2:30 to 4:00 PM: Full size. Breakout plays from lunch consolidation zones.
Common Lunch Hour Mistakes
Trading the same size all day. Volatility drops 40% to 60% during lunch, so same position size means same risk for smaller reward.
Chasing lunch hour breakouts. A 45% to 55% failure rate means you should wait for afternoon confirmation.
Ignoring signal context. Your thinkorswim scripts for day trading may fire valid signals during lunch, but without volume confirmation the win rate drops.
Overtrading out of boredom. Use the dead zone for analysis and preparation, not forced trades.
What Academic Research Says About the Lunch Effect
A 2024 paper by Vojtko and Dujava found the "Lunch Effect in U.S. Stock Market Indices" persists even as algorithmic trading has increased, with a mild upward drift from 11:00 AM to 2:00 PM followed by consolidation.

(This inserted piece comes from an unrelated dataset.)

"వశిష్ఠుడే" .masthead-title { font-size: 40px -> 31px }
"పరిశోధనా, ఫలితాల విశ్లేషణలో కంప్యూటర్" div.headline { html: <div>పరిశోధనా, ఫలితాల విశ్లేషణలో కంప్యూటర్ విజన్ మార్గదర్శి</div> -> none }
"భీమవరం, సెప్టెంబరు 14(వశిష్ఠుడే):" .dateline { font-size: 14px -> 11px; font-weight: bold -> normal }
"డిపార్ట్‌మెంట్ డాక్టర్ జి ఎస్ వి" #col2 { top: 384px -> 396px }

Additional research from the International Journal of Business and Social Science (2008 to 2014) and the Journal of Corporate Accounting and Finance (2013 to 2021) confirmed the same U-shaped volume curve across different market regimes and found recurring 5-minute interval volume spikes suggesting some algorithmic systems execute at fixed intervals.
Optimizing Your Platform for Time-Based Trading
Custom watchlist columns: Add a column showing relative volume for the current 30-minute period compared to the 20-day average for that same period.
Alert conditions with time filters: Use SecondsFromTime() and SecondsTillTime() functions from the code above to make alerts fire only during preferred windows.
Volume profile studies: Add a Volume Profile study to visually confirm the U-shaped distribution on intraday charts.
For pre-built thinkorswim indicators with time-of-day logic, the indicators library has options for filtering out low-probability periods.
Frequently Asked Questions
Should I completely stop trading during the lunch hour?
Not necessarily. Volume and volatility drop significantly between 11:30 AM and 1:30 PM ET, reducing signal quality. Mean reversion strategies can still work. Reduce position size by 50%, widen stops, and track P&L by time period for two weeks to measure the impact.
What is the best time of day to day trade stocks?
The first hour after the open (9:30 AM to 10:30 AM ET) is consistently the best window with the highest volume, widest ranges, and strongest momentum. The power hour (3:00 PM to 4:00 PM ET) is second-best. Together, these two periods account for 60% to 70% of a day trader's profits.
Does the TTM Squeeze work during the lunch hour on thinkorswim?
The TTM Squeeze fires during lunch frequently because Bollinger Bands contract inside Keltner Channels during low-volatility periods. But midday squeezes have a lower follow-through rate. The lack of volume cannot sustain the breakout. Wait for afternoon volume to confirm direction before entering.
How does the lunch hour affect thinkorswim scanners and indicators?
Most thinkorswim scanners do not account for time of day by default. Scanner results at 12:30 PM will include setups that look valid but lack volume support. Add time filters using SecondsFromTime() and SecondsTillTime() ThinkScript functions, or manually check relative volume before acting on midday signals.
Why does volume follow a U-shaped pattern throughout the trading day?
The U-shaped curve is driven by institutional patterns. Funds front-load morning orders to react to overnight developments. Activity drops midday as traders take breaks and catalysts are absent. Volume surges into the close as funds execute rebalancing, process index fund flows, and handle market-on-close orders.
Can I use the volatility box during the lunch hour to find afternoon setups?
Yes. Yes. The levels calculated from morning session data become reference points for the afternoon. During lunch, note which key levels price approaches but does not break. When afternoon volume returns after 2:00 PM, these levels often produce clean reactions that generate high-probability trades.